JC’s Confession #19

In the first few seasons of The Late Show, Stephen Colbert did a recurring skit, now a best-selling book, called Midnight Confessions, in which he “confesses” to his audience with the disclaimer that he isn’t sure these things are really sins but that he does “feel bad about them.” While Stephen and his writers are famously funny, I am not, so my JC’s Confessions will be somewhat more serious reflections, but they will be things that I feel bad about. Stephen’s audience always forgives him at the end of the segment; I’m not expecting that – and these aren’t really sins – but comments are always welcome.


I am still on Facebook and feel guilty about it.

I’m confessing this now because it is top of mind after reflecting on Ellen Morris Prewitt’s post on leaving Facebook. Ellen is an amazing author, blogger, community volunteer, and former lawyer from the American South. She shares her insights on a range of topics and has recently published a number of powerful posts about race and racism. I urge everyone to visit her blog and subscribe.

I confess that, despite my dismay over Facebook spreading false information, their exploitative business model, and the vagaries of their newsfeed algorithms, I am staying with the platform for now.

I’ve tried to make my own Facebook experience as insulated from harm as possible. I use Social Fixer, which allows me to hide sponsored posts, political posts, and other parts of the page that I don’t want to see. I spend almost no time scrolling through my newsfeed and do not use Facebook as a news source. I do automatically send posts to my blog page and then link them to my personal timeline for added visibility, although I remain annoyed at how few people can actually see my posts due to the aforementioned vagaries of Facebook algorithms.

I admit that part of the reason I stay with Facebook is that there are people with whom I am connected only via Facebook and don’t want to lose touch with them. I also am one of the administrators for a private Facebook group for my college class and don’t want to abandon that responsibility.

I know those are personal excuses that in no way forgive my responsibility in participating with a platform that causes harm. I do favor policies and regulations that will make Facebook a safe, honest cyberplace.

I’m probably hopelessly naïve to think that that is possible.

But that is, perhaps, a confession for another day…

Author: Joanne Corey

Please come visit my eclectic blog, Top of JC's Mind. You can never be sure what you'll find!

16 thoughts on “JC’s Confession #19”

  1. I share this guilt. I stay for two reasons. 1) Connection to family and friends far flung across the globe. 2) FB has become the central location for information in my area. Living in a rural environment, we have no local news source. Everything is communicated through FB.

    Liked by 1 person

  2. I am so irritated with FB. The most recent news of their practices is truly disturbing. They banned my WP blog from there as against community standards.
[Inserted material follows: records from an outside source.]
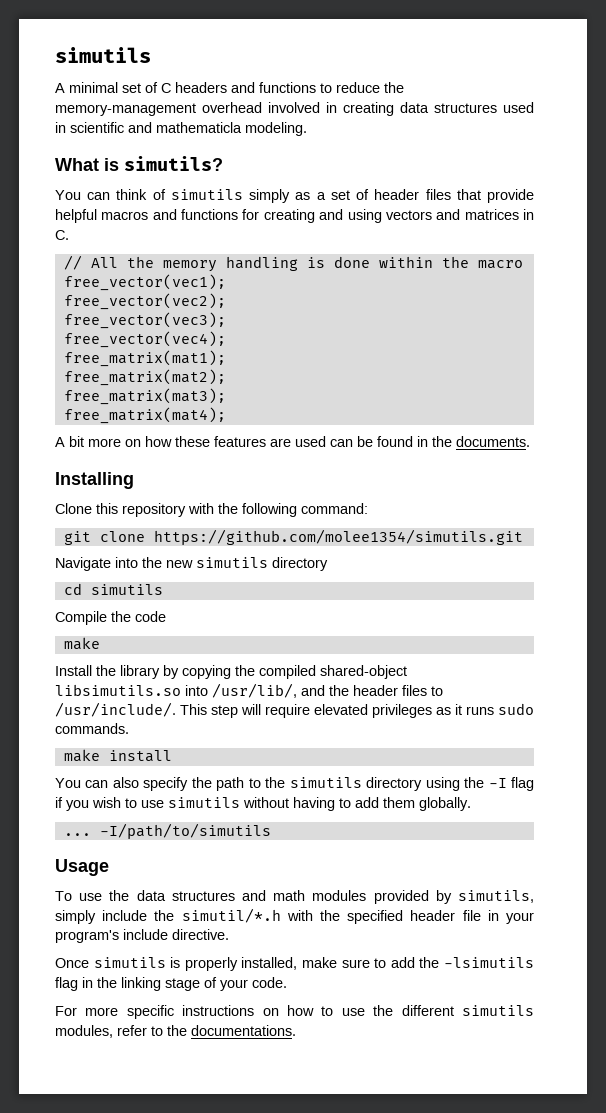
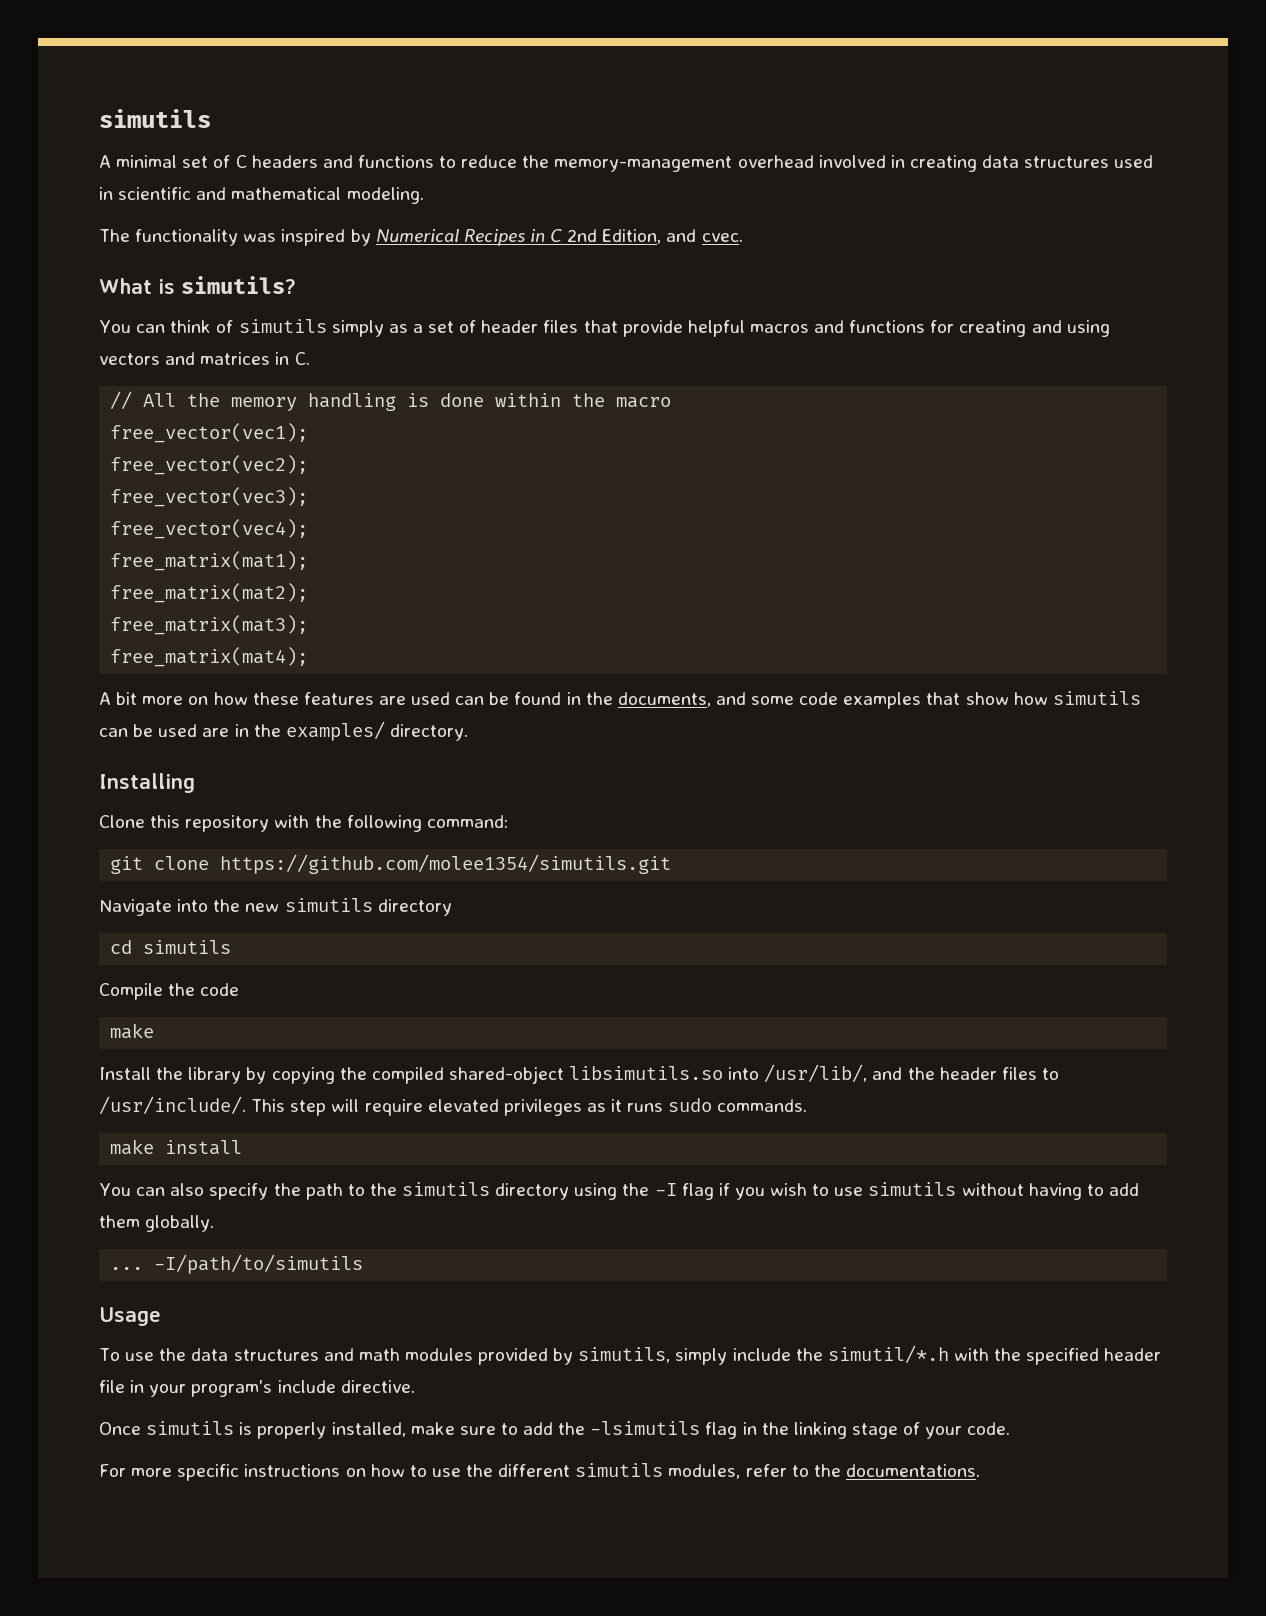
- A minimal set of C headers and functions to reduce the memory-management overhead involved in creating data structures used in scientific and mathematicla modeling.
+ A minimal set of C headers and functions to reduce the memory-management overhead involved in creating data structures used in scientific and mathematical modeling.
+ The functionality was inspired by Numerical Recipes in C 2nd Edition, and cvec.
- A bit more on how these features are used can be found in the documents.
+ A bit more on how these features are used can be found in the documents, and some code examples that show how simutils can be used are in the examples/ directory.

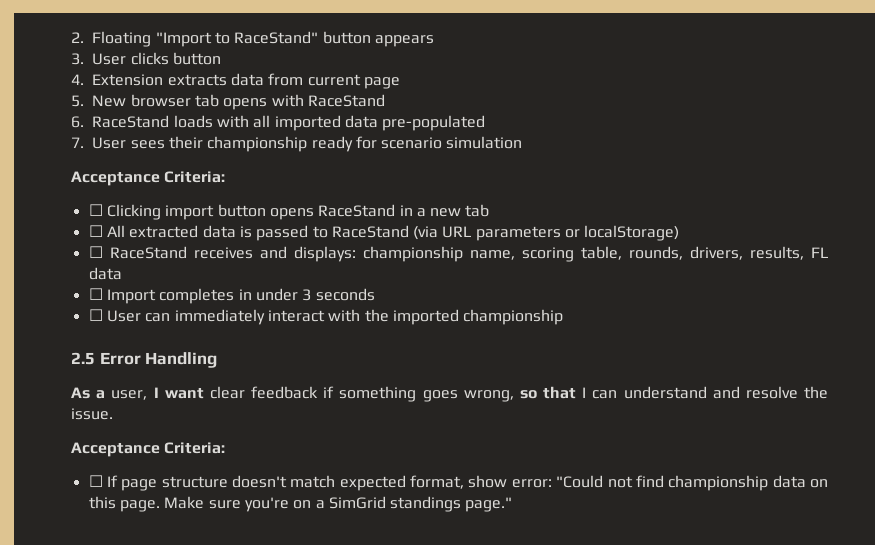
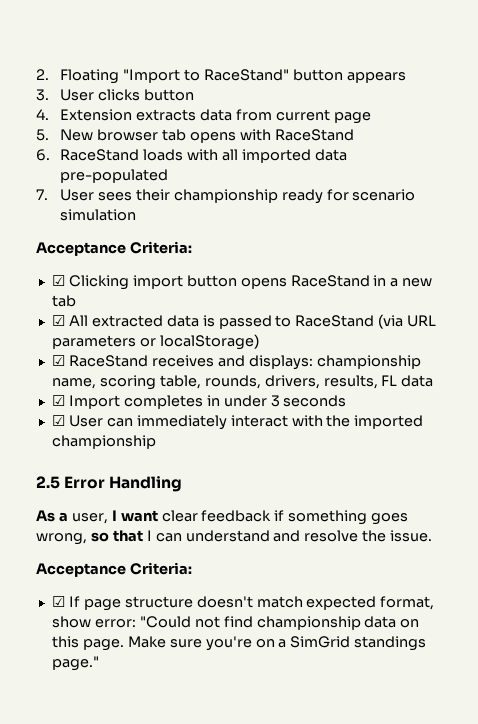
- ☐ Clicking import button opens RaceStand in a new tab
+ ☑ Clicking import button opens RaceStand in a new tab
- ☐ All extracted data is passed to RaceStand (via URL parameters or localStorage)
+ ☑ All extracted data is passed to RaceStand (via URL parameters or localStorage)
- ☐ RaceStand receives and displays: championship name, scoring table, rounds, drivers, results, FL data
+ ☑ RaceStand receives and displays: championship name, scoring table, rounds, drivers, results, FL data
- ☐ Import completes in under 3 seconds
+ ☑ Import completes in under 3 seconds
- ☐ User can immediately interact with the imported championship
+ ☑ User can immediately interact with the imported championship
- ☐ If page structure doesn't match expected format, show error: "Could not find championship data on this page.
+ ☑ If page structure doesn't match expected format, show error: "Could not find championship data on this page.

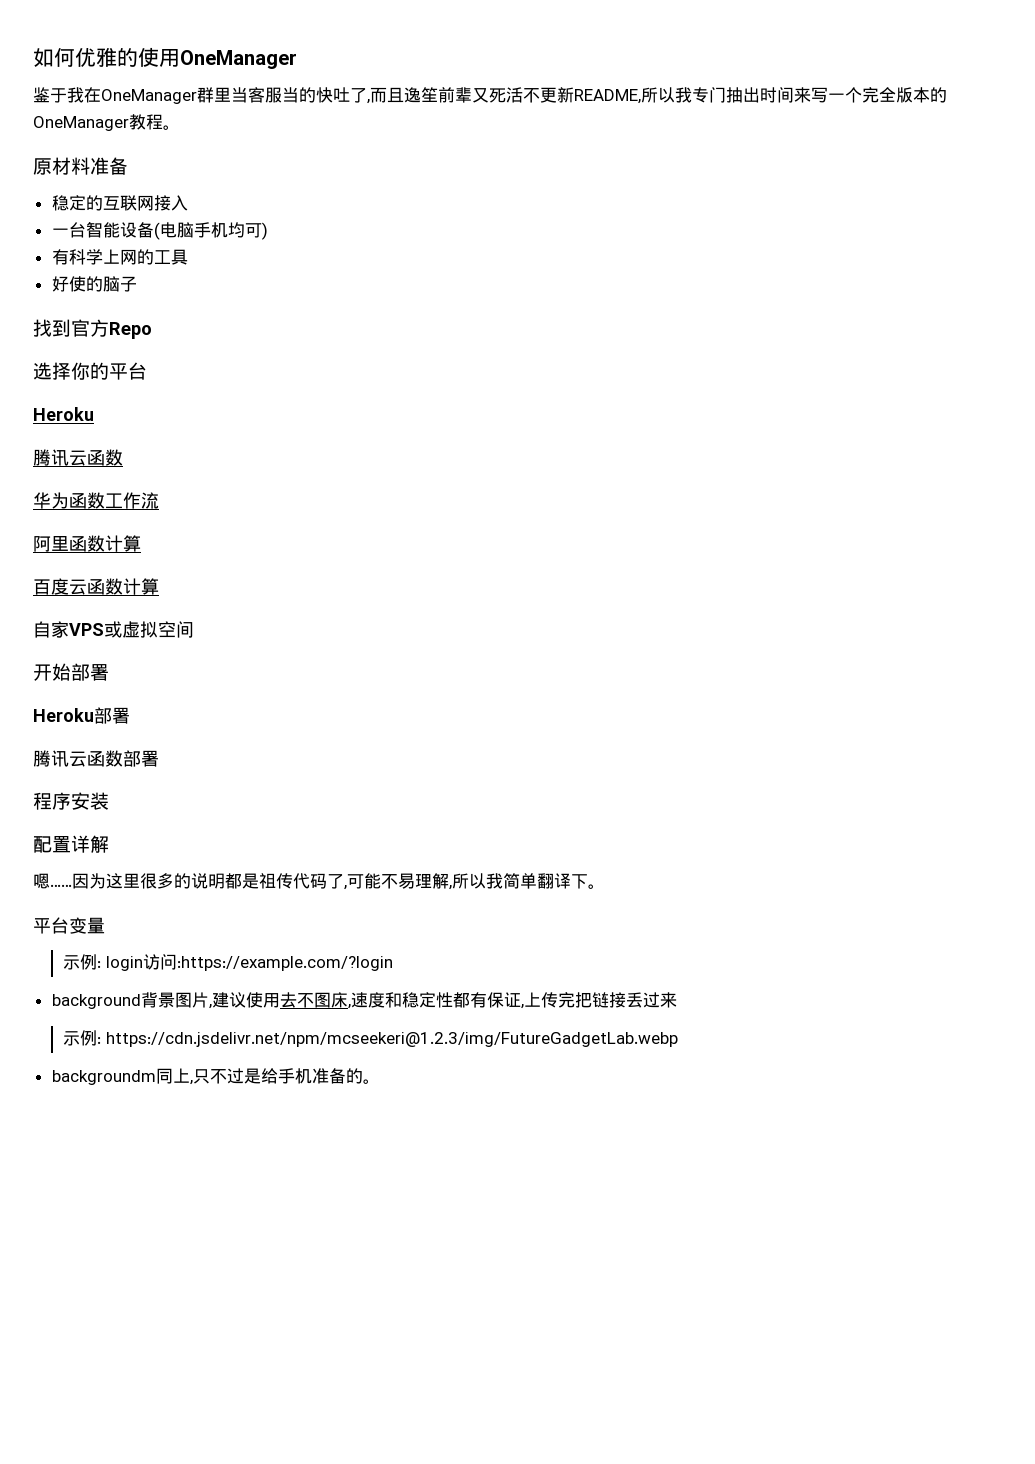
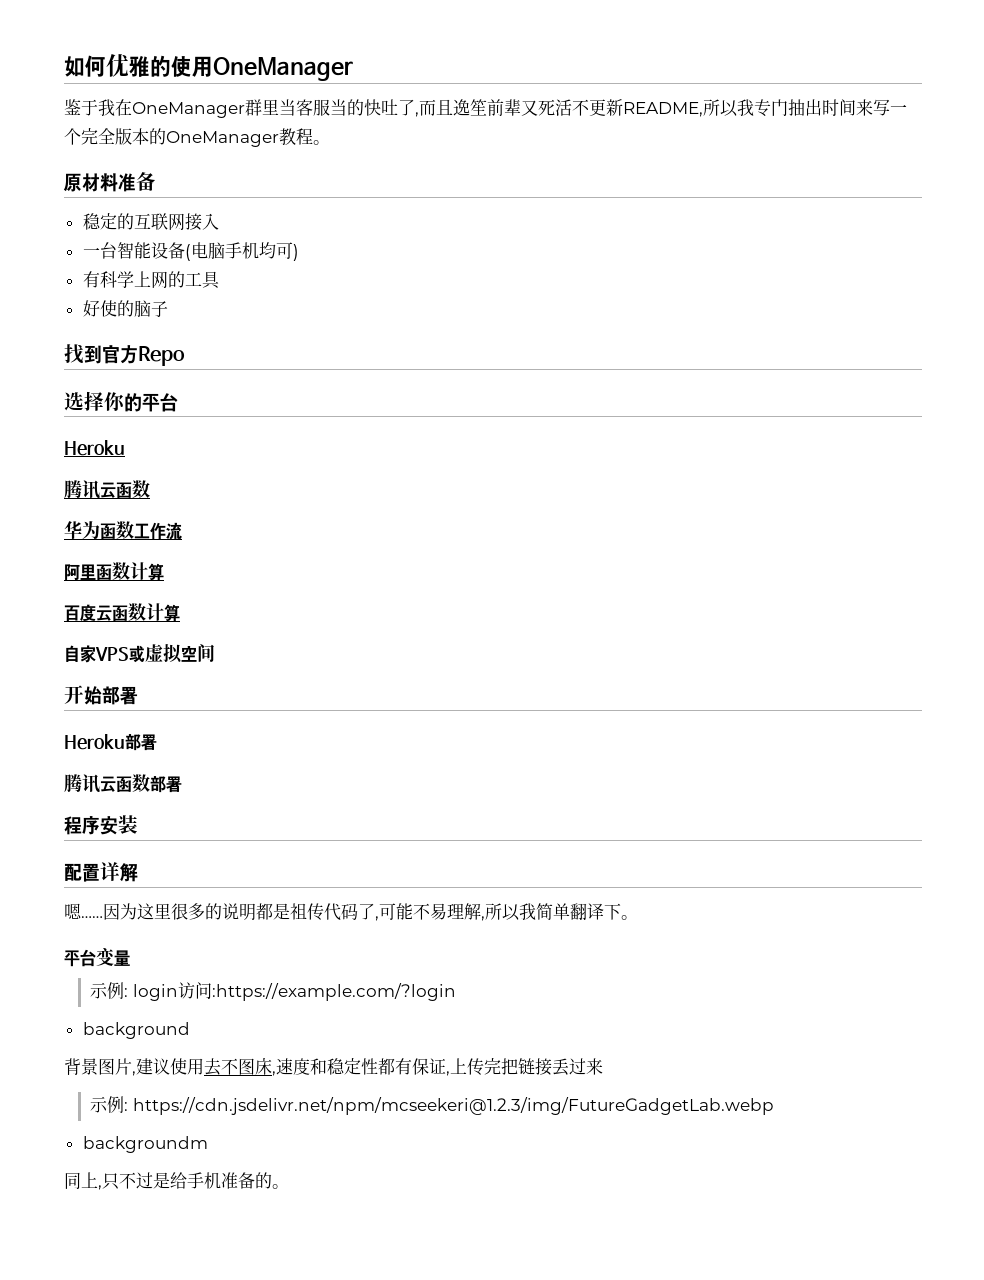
- background背景图片,建议使用去不图床,速度和稳定性都有保证,上传完把链接丢过来
+ background
+ 背景图片,建议使用去不图床,速度和稳定性都有保证,上传完把链接丢过来
- backgroundm同上,只不过是给手机准备的。
+ backgroundm
+ 同上,只不过是给手机准备的。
While I do post an occasional raw post on WP, it is nothing like what I see on my own personal feed. And that’s allowed while my innocent little blog gets turned into the pokey for violating community standards which I now know they don’t even have. Yet still I stay (personal page only) since that is my only communication mode for some family and friends who live outside of Texas.

    Liked by 1 person

    1. FB is so opaque, although it seems that some cracks are appearing to let some light in and, I hope, enforcement of appropriate standards – yes to your blog but no to rampant lying, exploitation, crime, and hate. It seems many of us are trying to carve out a space for our family and friends while avoiding as much FB chaos as we can.

      Liked by 1 person

    2. FB banned my blog, too. My guess is they didn’t like all the links on my Good News Tuesday posts. Maybe they think those links are selling something and they want me to pay for advertising. I just shake my head.

      Liked by 1 person

        1. I know! That’s why I suspect that it’s just the number of links and they’re not looking at content in my case. I’ve objected, but have not pursued an appeal.


      1. I’m sad to hear that happened to you as well. And what passes as ok makes me cringe. I thought that could be part of the reason with me too, they wanted to monetized my feed somehow. I kept saying personal blog not business blog. It was shortly after that exchange when I no longer met community standards.


  3. Thank you for your kind words, Joanne. I don’t know if I told you that my FB departure has been delayed bc there’s a 2 week lag between requesting to delete my author page & it actually happening. I don’t want to delete my personal page then have problems with the author page and be unable to get into it…everything FB is for FB.

    Liked by 1 person

    1. Why am I not surprised that FB would make it complicated to leave? I wonder if FB relinquishes any data it has on you after you do delete your accounts…

      I do hope that some people will hop over to your blog/website and follow you there. They should!


      1. I think the data is deleted along with the account, though really who knows? You can download and save whatever you want from your account before you delete it (such as photos), but the photos are duplicates from my phone, so I didn’t do that.